Work item
Whenever a line in the entries includes the word "html", copy that line out.

Available records
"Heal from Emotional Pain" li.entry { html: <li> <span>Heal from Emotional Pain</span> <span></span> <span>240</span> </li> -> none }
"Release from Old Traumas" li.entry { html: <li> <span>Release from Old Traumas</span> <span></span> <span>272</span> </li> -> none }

==

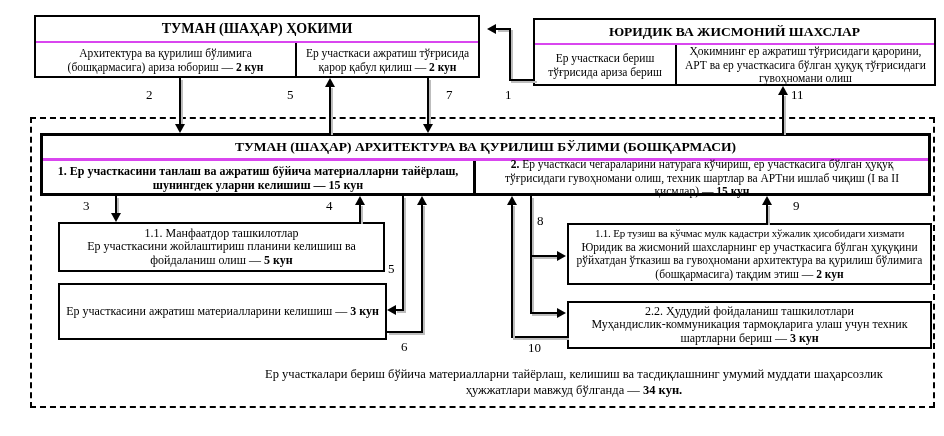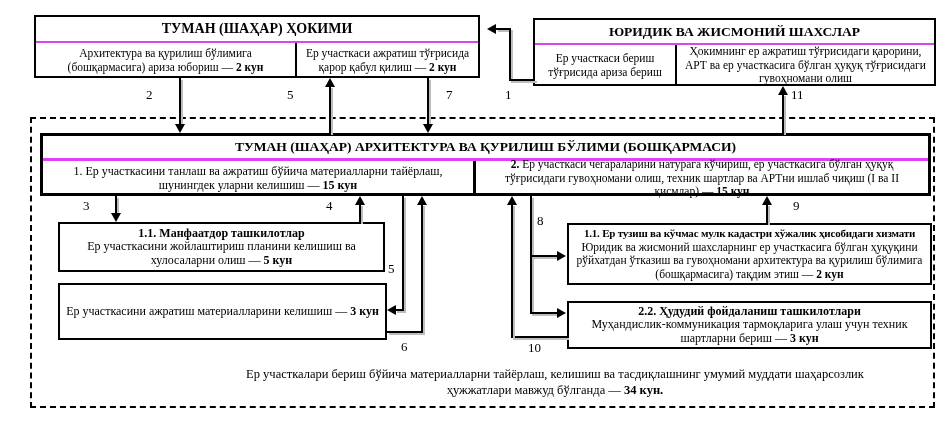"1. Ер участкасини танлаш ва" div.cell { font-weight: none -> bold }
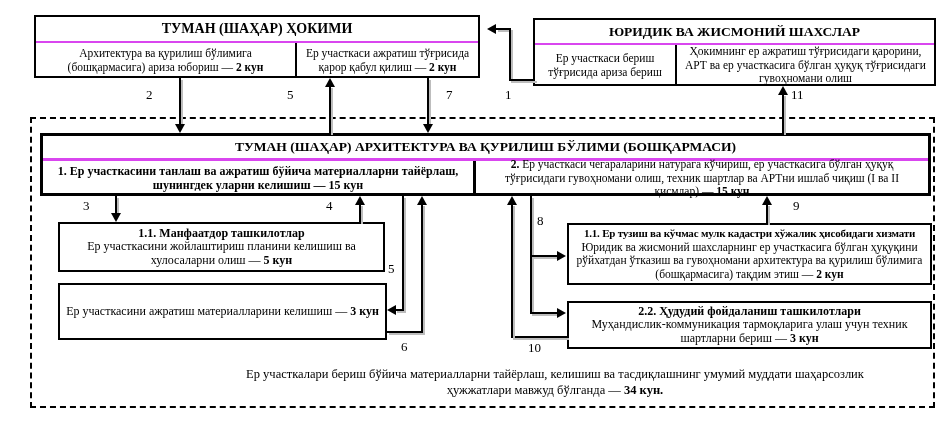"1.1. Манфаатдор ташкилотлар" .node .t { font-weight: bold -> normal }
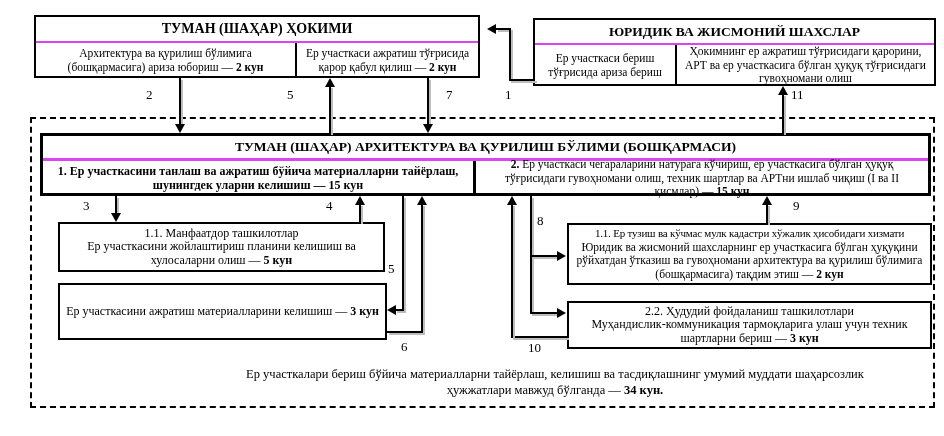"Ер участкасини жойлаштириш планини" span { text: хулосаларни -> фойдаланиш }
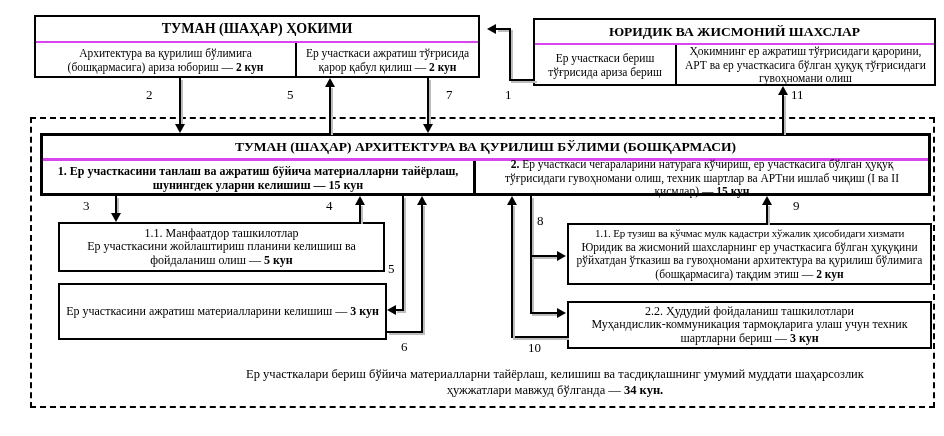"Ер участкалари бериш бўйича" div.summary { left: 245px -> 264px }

==

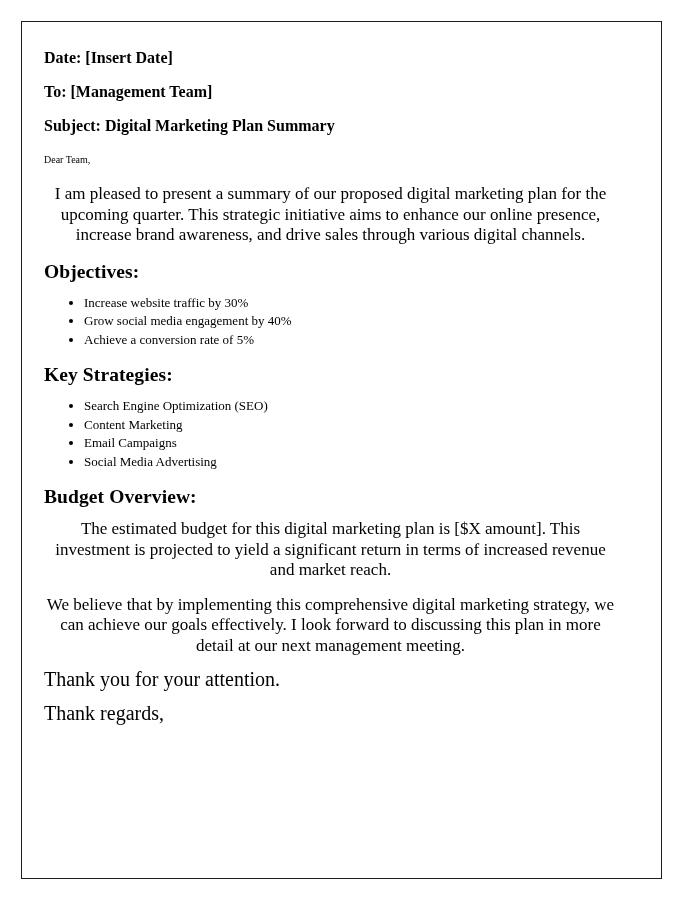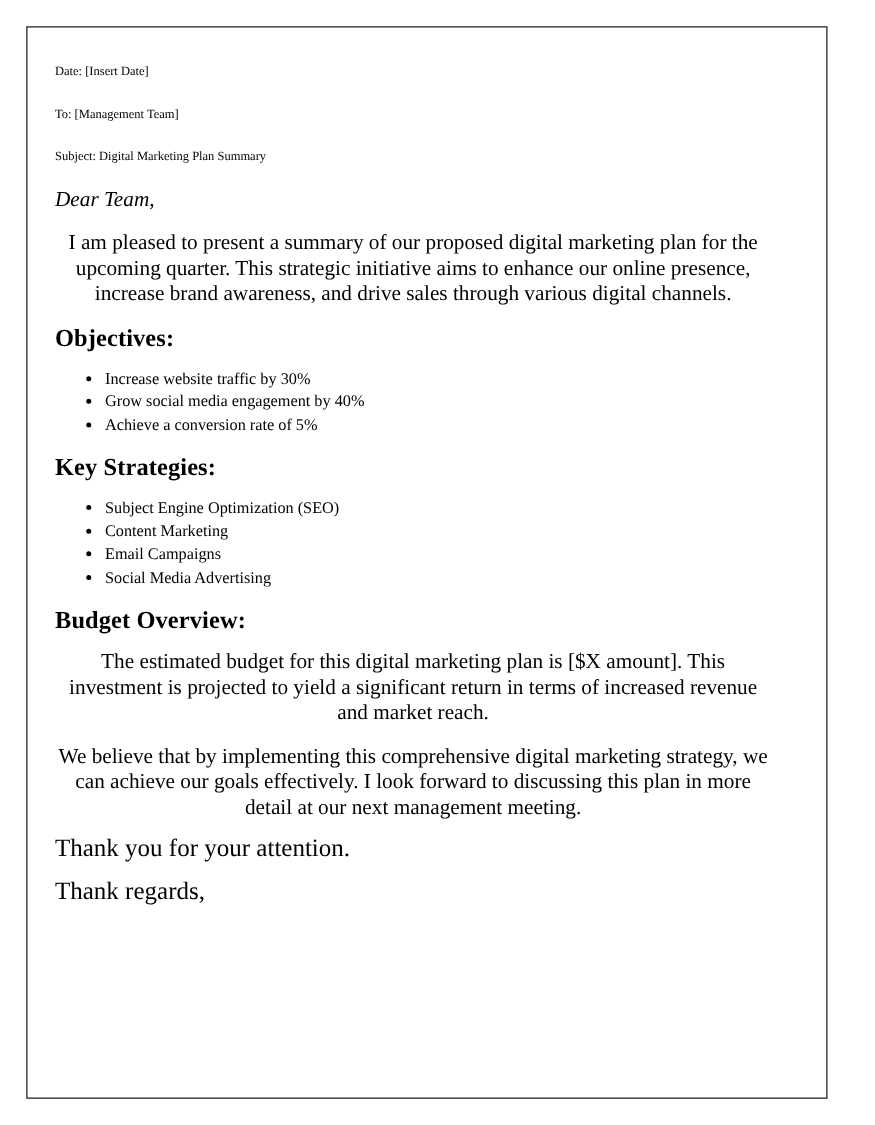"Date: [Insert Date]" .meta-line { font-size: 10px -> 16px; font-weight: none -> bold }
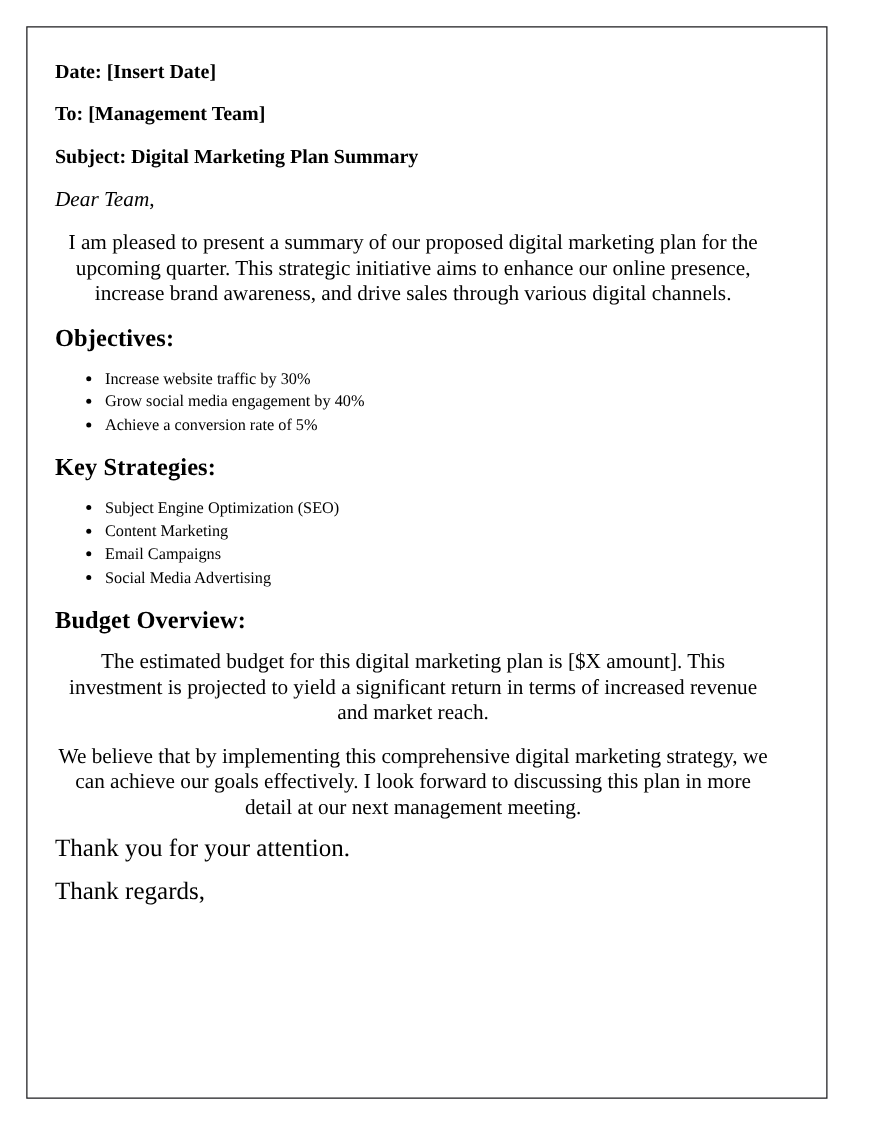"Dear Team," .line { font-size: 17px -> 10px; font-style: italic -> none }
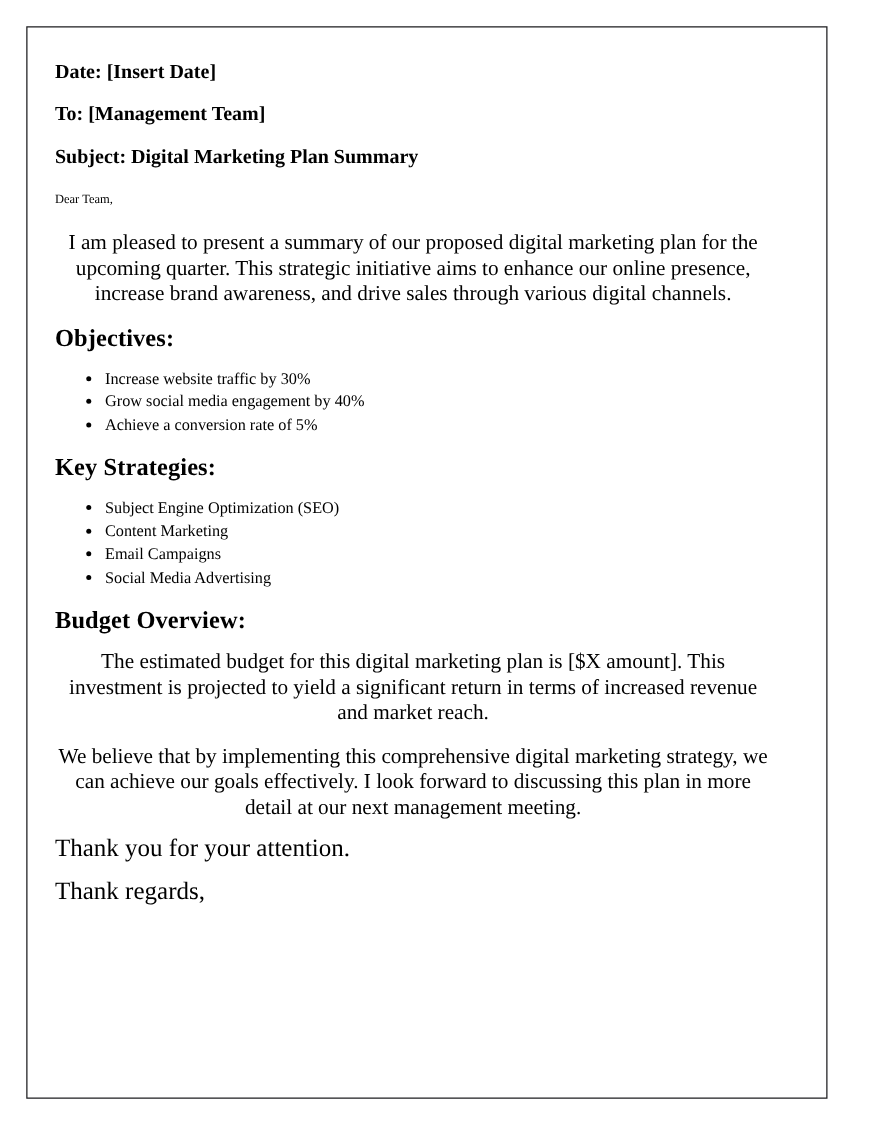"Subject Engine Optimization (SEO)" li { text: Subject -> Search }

The completed task
"Heal from Emotional Pain" li.entry { html: <li> <span>Heal from Emotional Pain</span> <span></span> <span>240</span> </li> -> none }
"Release from Old Traumas" li.entry { html: <li> <span>Release from Old Traumas</span> <span></span> <span>272</span> </li> -> none }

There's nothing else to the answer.